I assume this means "sorted by primary key"?  (And with tables in some
random order relative to each other, but I don't think I care about
that at all.)

> you see a big performance improvement after VACUUMing, then the
> disk layout is perhaps an optimization worth looking into.  If
> however (as I suspect) your performance is similar after vacuuming,
> then changing the way information is added to the disk probably
> will not help, since after a VACUUM the information is pretty much
> optimally ordered for minimum seeking.

I think you left out the end of the sentence, "...assuming an in-order
access pattern".

Unless you just mean, during the btree traversals involved in each key
lookup?  Man, there's a whole 'nother part I don't know much about
:-).  I guess walking the btrees can obviously be another source of
disk latency; I'm not sure whether I should worry about this or not.
If I do an INSERT of a row that has some indexes on it, where do those
index entries get written?  Next to the actual row data, at the end of
the file?  (Assuming there are no free blocks earlier in the file.)
And then at VACUUM time each index gets groups into one spot on disk?

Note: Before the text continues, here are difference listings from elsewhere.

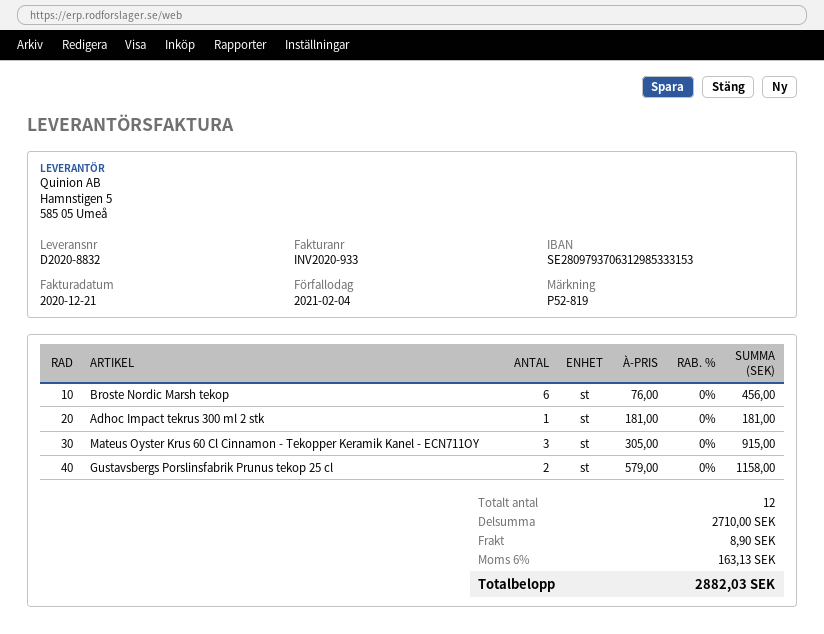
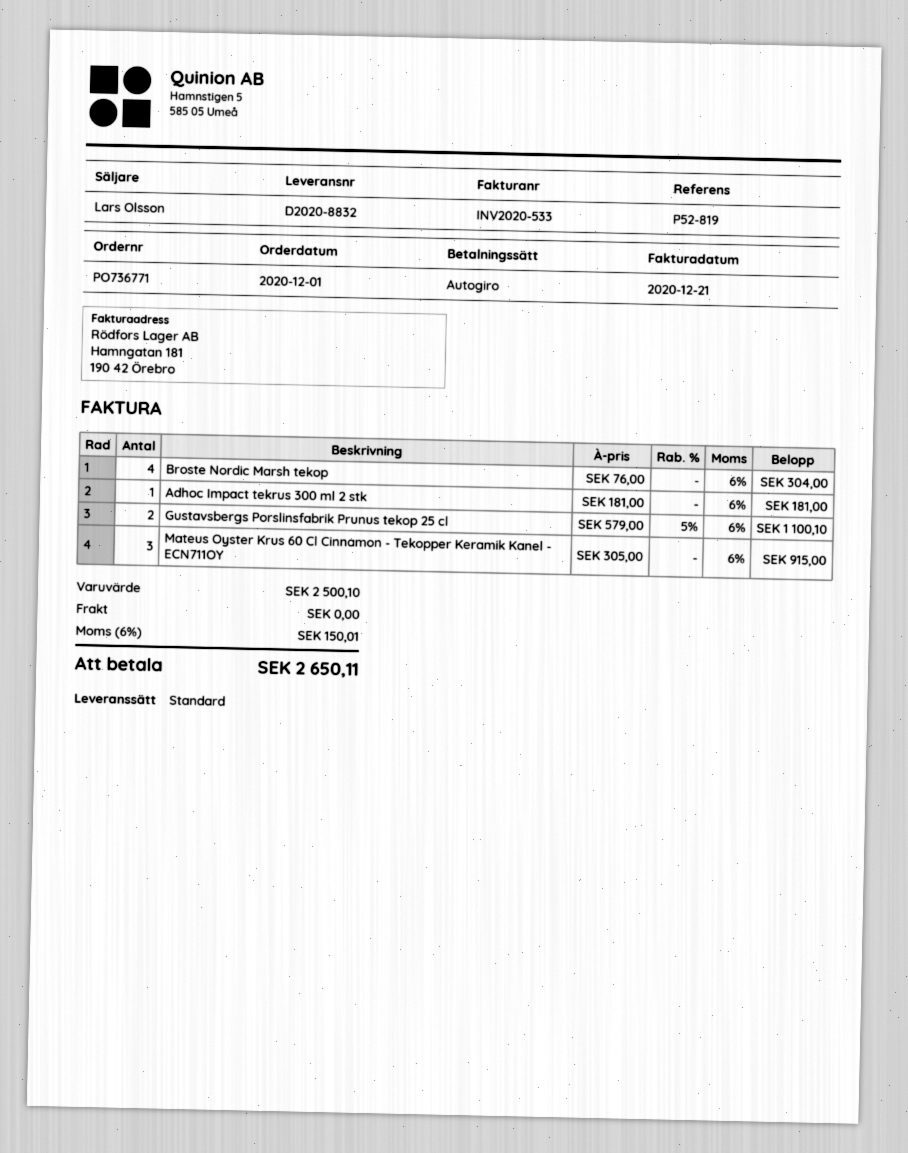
invoice number: INV2020-933 -> INV2020-533
Broste Nordic Marsh tekop: 6 x 76.00 = 456.00 -> 4 x 76.00 = 304.00
Gustavsbergs Porslinsfabrik Prunus tekop 25 cl: 2 x 579.00 = 1158.00 -> 2 x 579.00 - 5% = 1100.10
subtotal: 2710.00 -> 2500.10
shipping: 8.90 -> 0.00
tax: 6% = 163.13 -> 6% = 150.01
total: 2882.03 -> 2650.11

I was actually thinking more about the cost of looking up many items
from a table.  Here, unfortunately, our current access pattern is
quite pessimal.  The current schema is:

CREATE TABLE files (id primary key, data not null); 

'id' is the SHA1 hash of the file; 'data' is a compressed raw file.

CREATE TABLE file_deltas
  (id not null, base not null, delta not null,
   unique(id, base)
  );

'id' is the SHA1 of the file this delta lets us construct, 'base' is
the SHA1 of the file that the delta is against, and 'delta' is the
compressed xdelta.

So, when we traverse delta chains, we go wandering all over this table
indexing by the SHA1 of intermediate versions.  Our access isn't just
random, it's _cryptographically strongly_ random! :-)

So, we've been throwing around ways to overhaul this stuff.  Obviously
sqlite is not going to be able to improve on the current situation
without some help from us.

> Let me propose a radical solution:  I've been experimenting with adding
> a VCS component to CVSTrac (http://www.cvstrac.org/) to replace CVS and
> thus provide a complete project management system in a standalone CGI
> program.  My latest thinking on this (backed up by experiment) is to

Entering the VCS game?  Good luck!  It's an interesting (and
surprisingly deep) field.

(Total tangent: I basically know how to make monotone work over a CGI
transport; it's some work, but doable, just no-one's picked it up yet.
It might be worth considering such a solution before trying to build a
new system from scratch.  The basic trade-off would be a CGI script
plus a statically linked binary instead of just a CGI script, but on
the other hand, building Yet Another VCS from scratch is a significant
undertaking.  The detailed trade-off would of course be more
complicated :-).  Something to throw out there in case it leads to
discussion...)

> avoid storing long series of xdeltas.  Each file version is instead stored
> as a baseline and a single xdelta.  The manifest stores two UUIDs instead
> of one.  That way, you can always load a particular file version with
> at most two lookups.  As a file evolves, the baseline version stays the
> same and the xdelta changes from one version to the next.  When the size
> of the xdelta reachs some fraction of the baseline file size, create a
> new baseline.  Experimentally, I have found it works well to create a
> new baseline when the xdelta becomes 15% of the size of the baseline.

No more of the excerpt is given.